I find it interesting that the Minister twice in the last couple of days has referenced 10 communities without daycares and in the same breath that he’s talking about junior kindergarten, so I’m wondering if he’s equating daycare and junior kindergarten. I hope it’s not so.

I’m trying to understand the numbers in the answer that the Minister gave me to my written question. There are two high schools in Yellowknife. One is Sir John Franklin and the other is St. Pats. Sir John in YK No. 1 is the bigger high school but Yellowknife Catholic Schools will see a much bigger reduction in their funding: $214,000 for Catholic schools and only $62,000 for YK No. 1.

Why is there this big discrepancy when the bigger school is losing less money?

There is a breakdown for all the school boards, the 33 communities that we service. As I stated, some will be decreased, some will have a net increase in their formula funding, but the less minimal impact would be up to 1.5 percent, and I’m sure that’s manageable within the administration of the school boards.

When it comes to, let’s say, Yellowknife Catholic School Board, in 2014-15 there will be a decrease of $434,000, projected ’15-16 there will be a decrease of $264,000, projected ’16-17 will be $484,000 that will be given to the school board. It does vary between the school boards. In the Yellowknife district education authority in 2014-15 there’s a negative $569,000, ’15-16 projected $322,000 negative. But at the same time, 2016-2017, there is going to be a plus of $829,000, so $62,000 out of a $24 million budget. I’m sure that can be managed.

These are some of the areas that we’ve been talking about with the superintendents, so we are having ongoing discussions with them and we are rolling out the program this fall.

Speaker: MR. SPEAKER

Thank you, Mr. Lafferty. Final, short supplementary, Ms. Bisaro.

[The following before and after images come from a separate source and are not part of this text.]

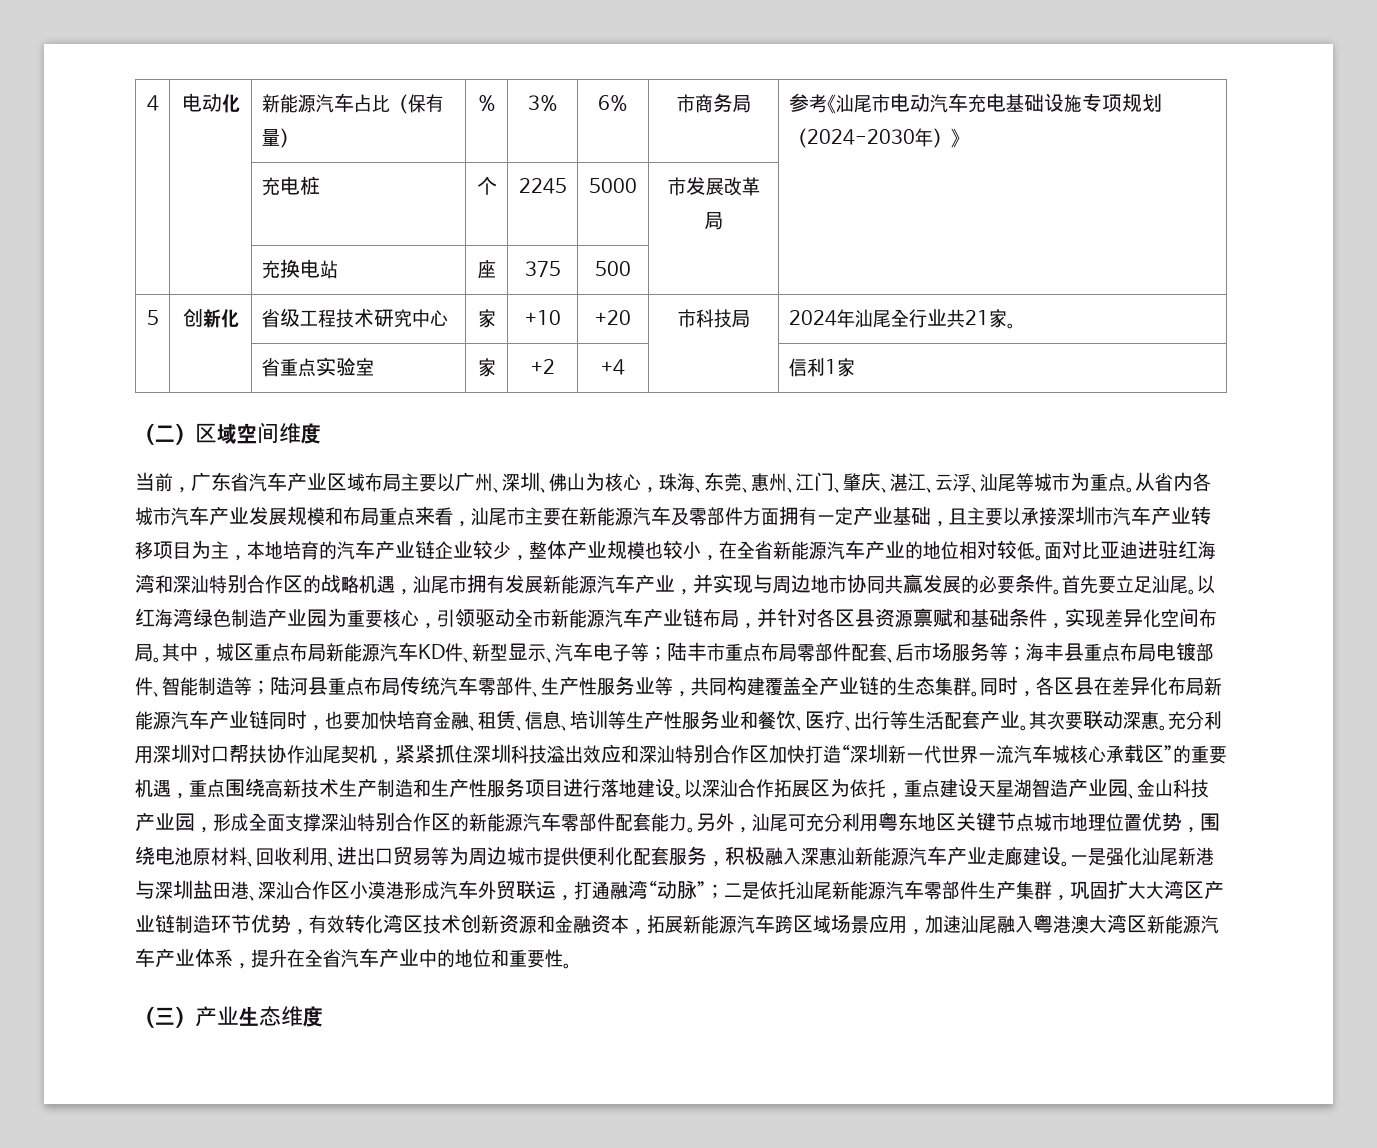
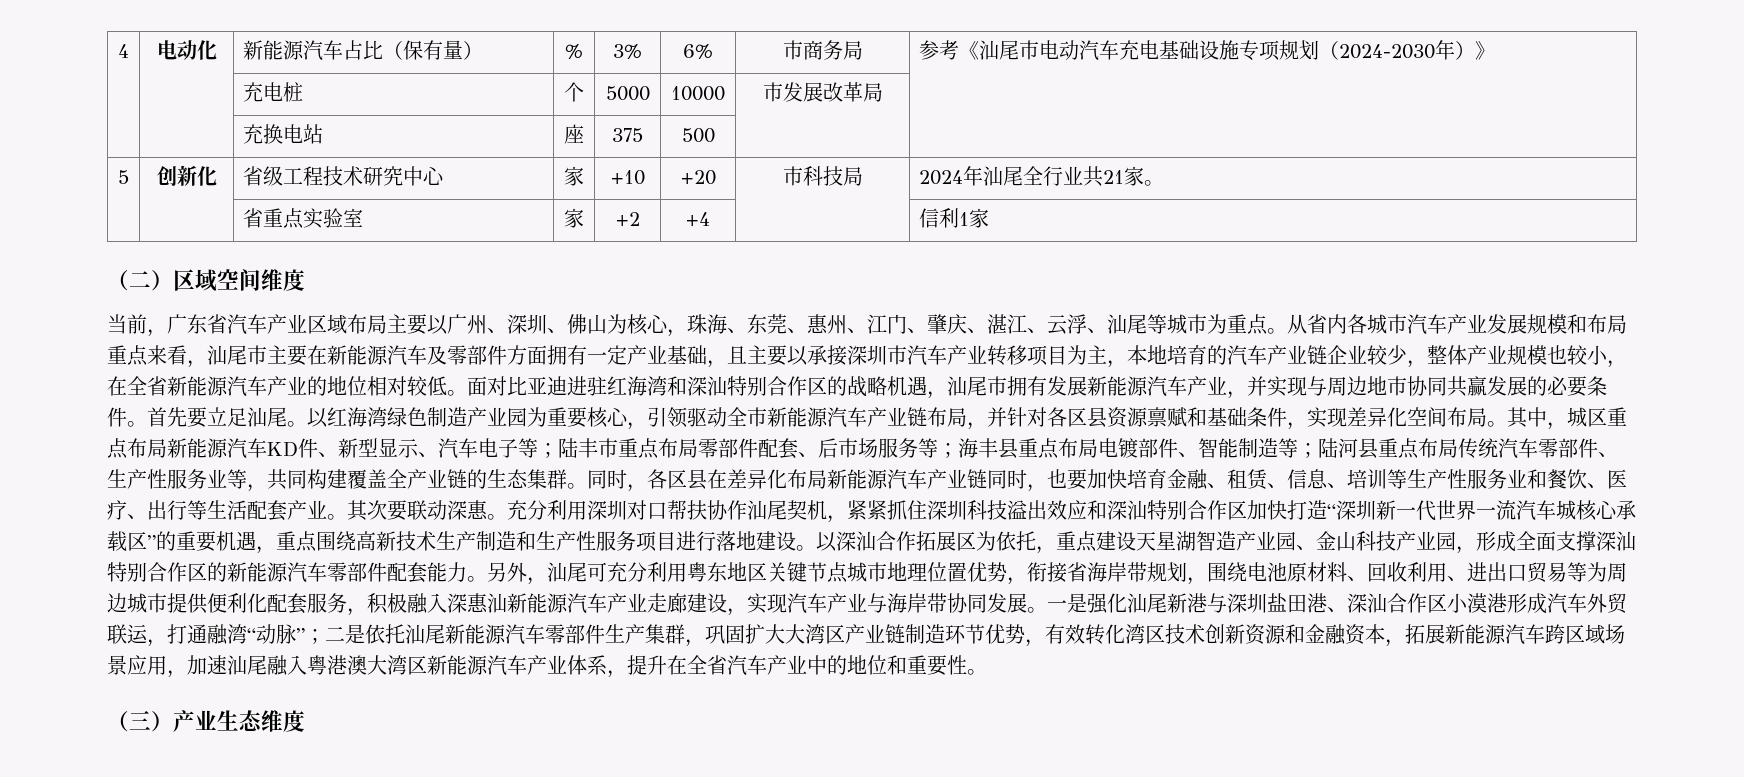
- | | 充电桩 | 个 | 2245 | 5000 | 市发展改革局 |
+ | | 充电桩 | 个 | 5000 | 10000 | 市发展改革局 |
- 另外，汕尾可充分利用粤东地区关键节点城市地理位置优势，围绕电池原材料、回收利用、进出口贸易等为周边城市提供便利化配套服务，积极融入深惠汕新能源汽车产业走廊建设。
+ 另外，汕尾可充分利用粤东地区关键节点城市地理位置优势，衔接省海岸带规划，围绕电池原材料、回收利用、进出口贸易等为周边城市提供便利化配套服务，积极融入深惠汕新能源汽车产业走廊建设，实现汽车产业与海岸带协同发展。

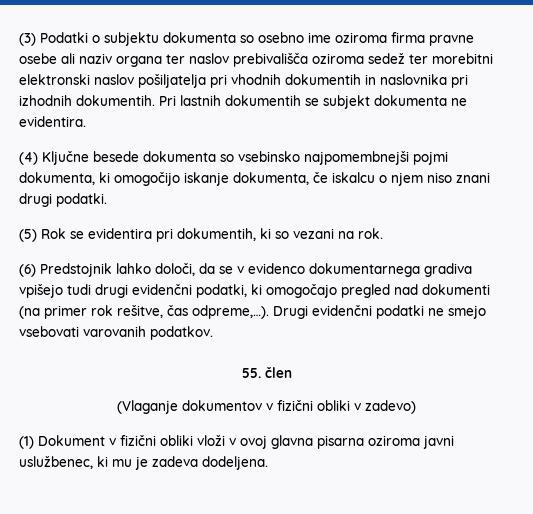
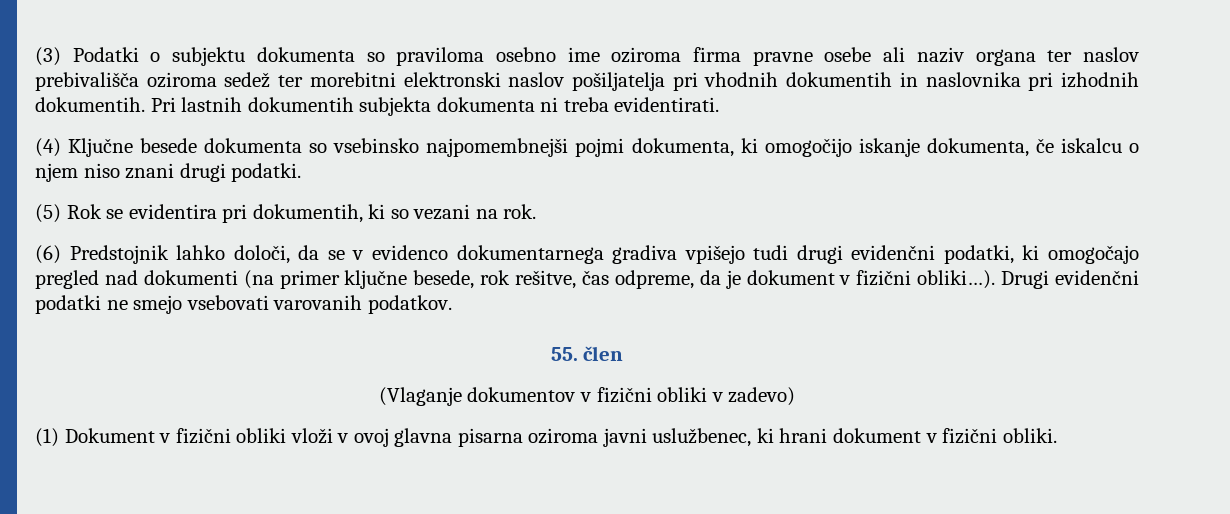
- (3) Podatki o subjektu dokumenta so osebno ime oziroma firma pravne osebe ali naziv organa ter naslov prebivališča oziroma sedež ter morebitni elektronski naslov pošiljatelja pri vhodnih dokumentih in naslovnika pri izhodnih dokumentih.
+ (3) Podatki o subjektu dokumenta so praviloma osebno ime oziroma firma pravne osebe ali naziv organa ter naslov prebivališča oziroma sedež ter morebitni elektronski naslov pošiljatelja pri vhodnih dokumentih in naslovnika pri izhodnih dokumentih.
- Pri lastnih dokumentih se subjekt dokumenta ne evidentira.
+ Pri lastnih dokumentih subjekta dokumenta ni treba evidentirati.
- (6) Predstojnik lahko določi, da se v evidenco dokumentarnega gradiva vpišejo tudi drugi evidenčni podatki, ki omogočajo pregled nad dokumenti (na primer rok rešitve, čas odpreme,…).
+ (6) Predstojnik lahko določi, da se v evidenco dokumentarnega gradiva vpišejo tudi drugi evidenčni podatki, ki omogočajo pregled nad dokumenti (na primer ključne besede, rok rešitve, čas odpreme, da je dokument v fizični obliki…).
- (1) Dokument v fizični obliki vloži v ovoj glavna pisarna oziroma javni uslužbenec, ki mu je zadeva dodeljena.
+ (1) Dokument v fizični obliki vloži v ovoj glavna pisarna oziroma javni uslužbenec, ki hrani dokument v fizični obliki.

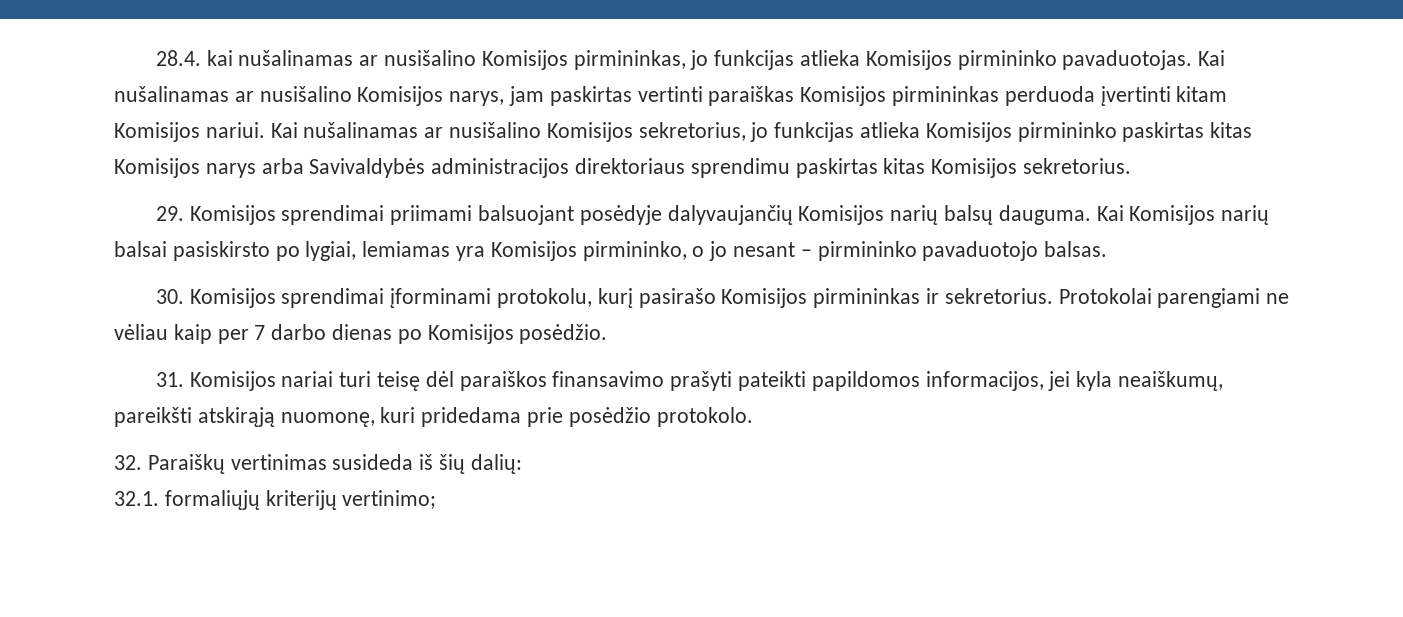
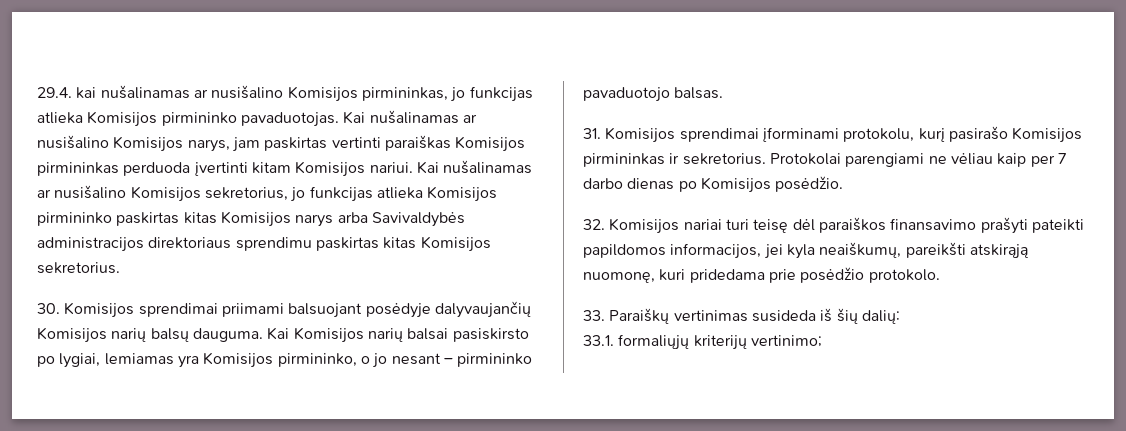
- 28.4. kai nušalinamas ar nusišalino Komisijos pirmininkas, jo funkcijas atlieka Komisijos pirmininko pavaduotojas.
+ 29.4. kai nušalinamas ar nusišalino Komisijos pirmininkas, jo funkcijas atlieka Komisijos pirmininko pavaduotojas.
- 29. Komisijos sprendimai priimami balsuojant posėdyje dalyvaujančių Komisijos narių balsų dauguma.
+ 30. Komisijos sprendimai priimami balsuojant posėdyje dalyvaujančių Komisijos narių balsų dauguma.
- 30. Komisijos sprendimai įforminami protokolu, kurį pasirašo Komisijos pirmininkas ir sekretorius.
+ 31. Komisijos sprendimai įforminami protokolu, kurį pasirašo Komisijos pirmininkas ir sekretorius.
- 31. Komisijos nariai turi teisę dėl paraiškos finansavimo prašyti pateikti papildomos informacijos, jei kyla neaiškumų, pareikšti atskirąją nuomonę, kuri pridedama prie posėdžio protokolo.
+ 32. Komisijos nariai turi teisę dėl paraiškos finansavimo prašyti pateikti papildomos informacijos, jei kyla neaiškumų, pareikšti atskirąją nuomonę, kuri pridedama prie posėdžio protokolo.
- 32. Paraiškų vertinimas susideda iš šių dalių:
+ 33. Paraiškų vertinimas susideda iš šių dalių:
- 32.1. formaliųjų kriterijų vertinimo;
+ 33.1. formaliųjų kriterijų vertinimo;

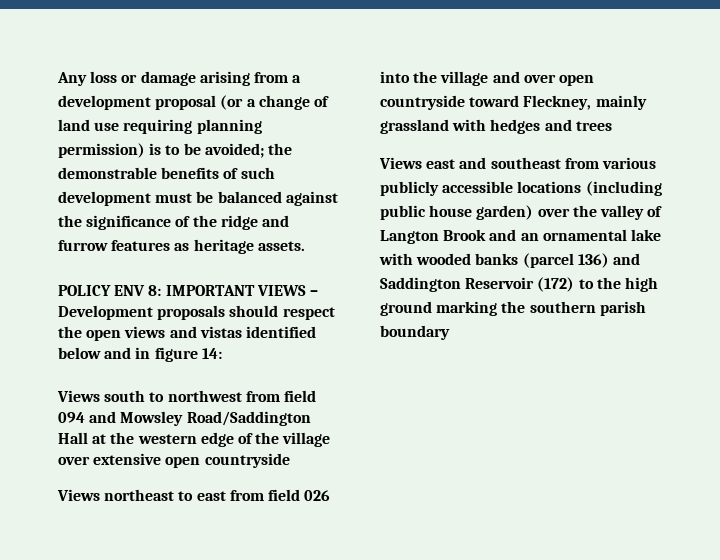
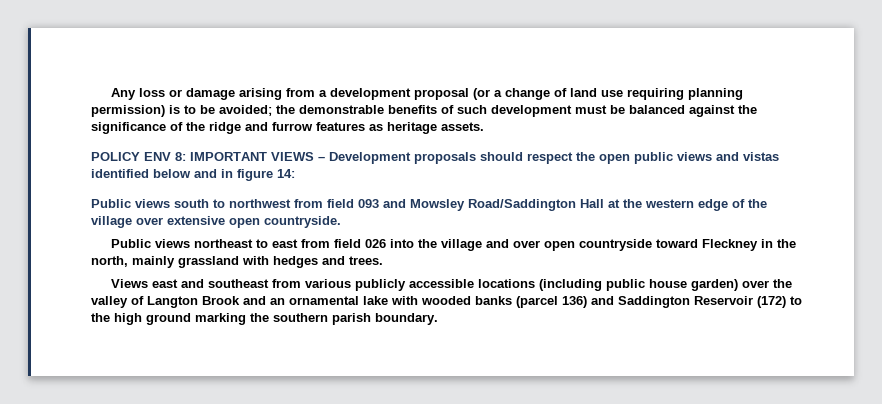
- POLICY ENV 8: IMPORTANT VIEWS – Development proposals should respect the open views and vistas identified below and in figure 14:
+ POLICY ENV 8: IMPORTANT VIEWS – Development proposals should respect the open public views and vistas identified below and in figure 14:
- Views south to northwest from field 094 and Mowsley Road/Saddington Hall at the western edge of the village over extensive open countryside
- Views northeast to east from field 026 into the village and over open countryside toward Fleckney, mainly grassland with hedges and trees
+ Public views south to northwest from field 093 and Mowsley Road/Saddington Hall at the western edge of the village over extensive open countryside.
+ Public views northeast to east from field 026 into the village and over open countryside toward Fleckney in the north, mainly grassland with hedges and trees.
- Views east and southeast from various publicly accessible locations (including public house garden) over the valley of Langton Brook and an ornamental lake with wooded banks (parcel 136) and Saddington Reservoir (172) to the high ground marking the southern parish boundary
+ Views east and southeast from various publicly accessible locations (including public house garden) over the valley of Langton Brook and an ornamental lake with wooded banks (parcel 136) and Saddington Reservoir (172) to the high ground marking the southern parish boundary.

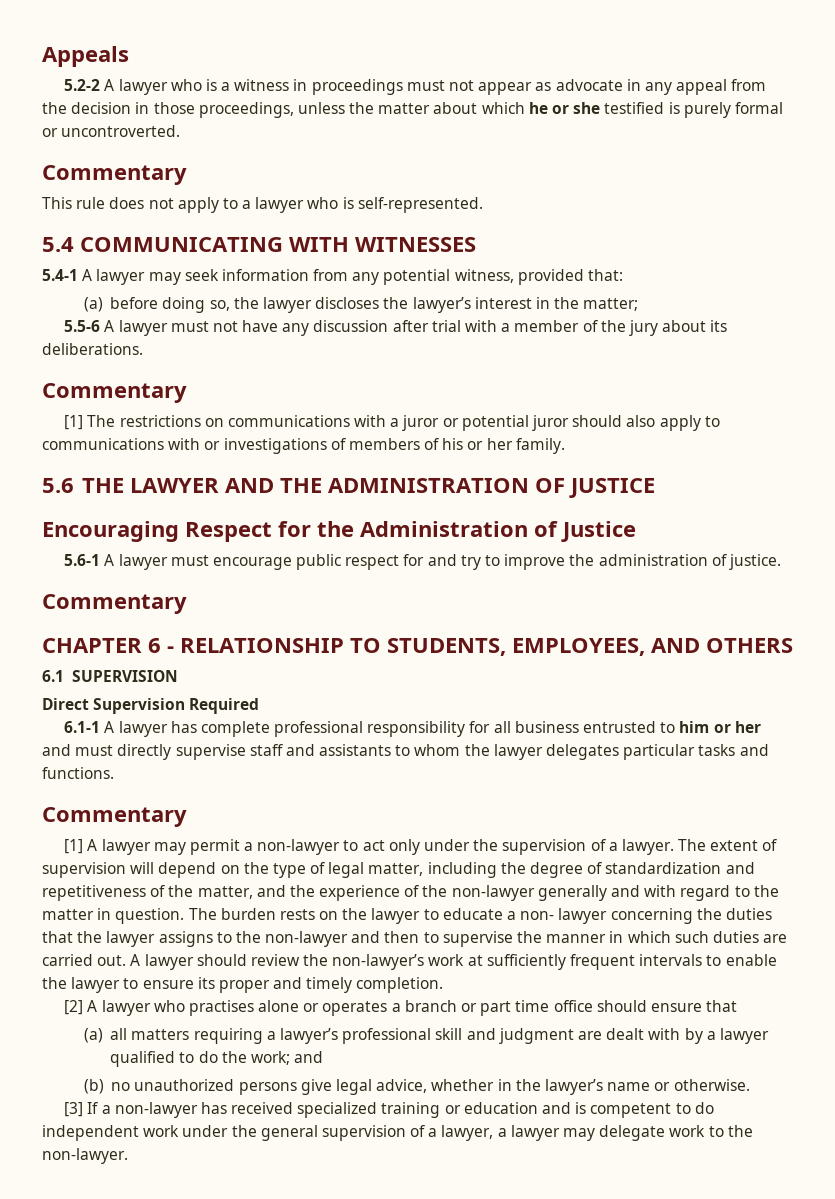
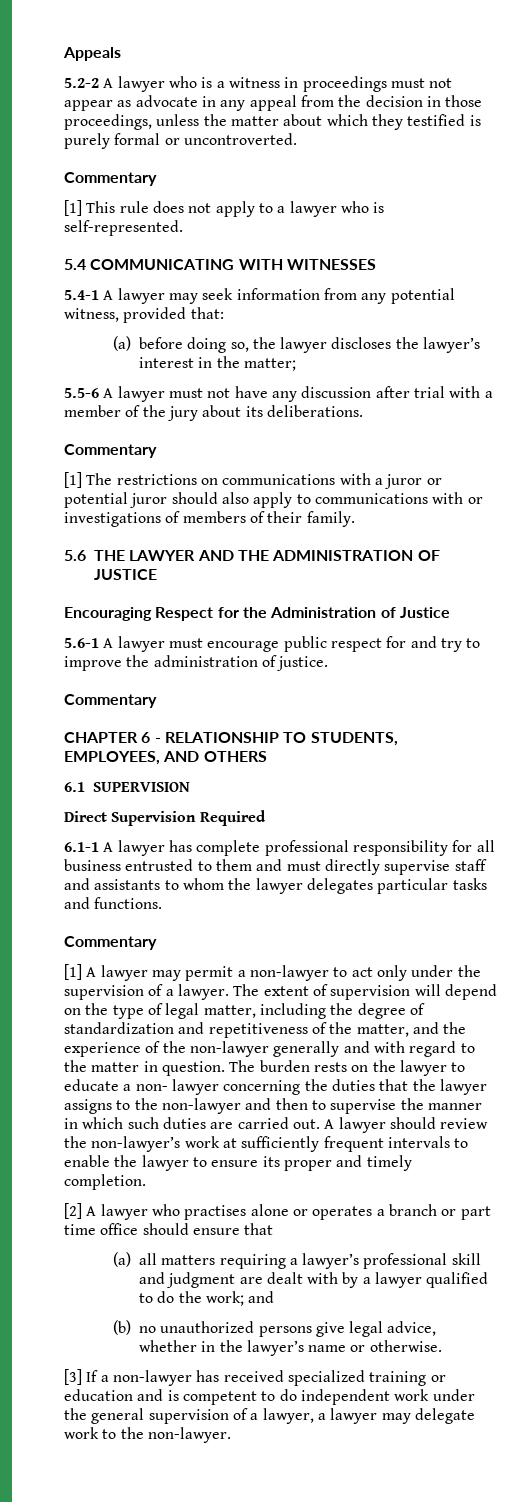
- 5.2-2 A lawyer who is a witness in proceedings must not appear as advocate in any appeal from the decision in those proceedings, unless the matter about which he or she testified is purely formal or uncontroverted.
+ 5.2-2 A lawyer who is a witness in proceedings must not appear as advocate in any appeal from the decision in those proceedings, unless the matter about which they testified is purely formal or uncontroverted.
- This rule does not apply to a lawyer who is self-represented.
+ [1] This rule does not apply to a lawyer who is self-represented.
- [1] The restrictions on communications with a juror or potential juror should also apply to communications with or investigations of members of his or her family.
+ [1] The restrictions on communications with a juror or potential juror should also apply to communications with or investigations of members of their family.
- 6.1-1 A lawyer has complete professional responsibility for all business entrusted to him or her and must directly supervise staff and assistants to whom the lawyer delegates particular tasks and functions.
+ 6.1-1 A lawyer has complete professional responsibility for all business entrusted to them and must directly supervise staff and assistants to whom the lawyer delegates particular tasks and functions.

Thank you, Mr. Speaker. Thanks to the Minister for those numbers. The Minister said in his response that our education authorities are run by professional administrators, and I totally agree with the Minister, and I, too, have confidence in those authorities and in the trustees that run the boards, but my understanding is that it’s been fairly late notice for these reductions to the superintendents and to the boards and gives them little time to adjust.

I would like to ask the Minister, for my information, when were the education authorities advised of these reductions, these changes in pupil-teacher ratio, and how were they advised? Was it to the board chairs? Was it to the superintendents? Was it by letter or by phone?

Throughout the Early Childhood Development Framework there has been a lot of engagement and the forum that we held in Yellowknife and surrounding communities. The superintendents have been involved, during the transition period of the discussion, about what kind of initiative should be undertaken by the department. One of them was junior kindergarten, the discussions that we’ve been having, and I presented to the board chairs of what our approach would be, part of the Early Childhood Development Framework, working along with Health and Social Services. The superintendents have been involved with my department, my department’s been involved with the superintendents, so there’s been conversing back and forth since last year, I believe late fall, and then the discussion of how they can be involved during the implementation stages. We have reached out to the superintendents and they provide feedback, suggestions and ideas. Instead of rolling out the PTR from Grade 10 to Grade 12, they suggested coming back to saying let’s start with kindergarten to Grade 12. So we have initiated that. We have accepted their recommendations, so they have been involved. This is an area that we work closely with the school boards and we have taken their recommendations, made those changes, so it does reflect on the numbers that I highlighted earlier. Mahsi, Mr. Speaker.

Speaker: MR. SPEAKER

Thank you, Mr. Lafferty. Mr. Yakeleya.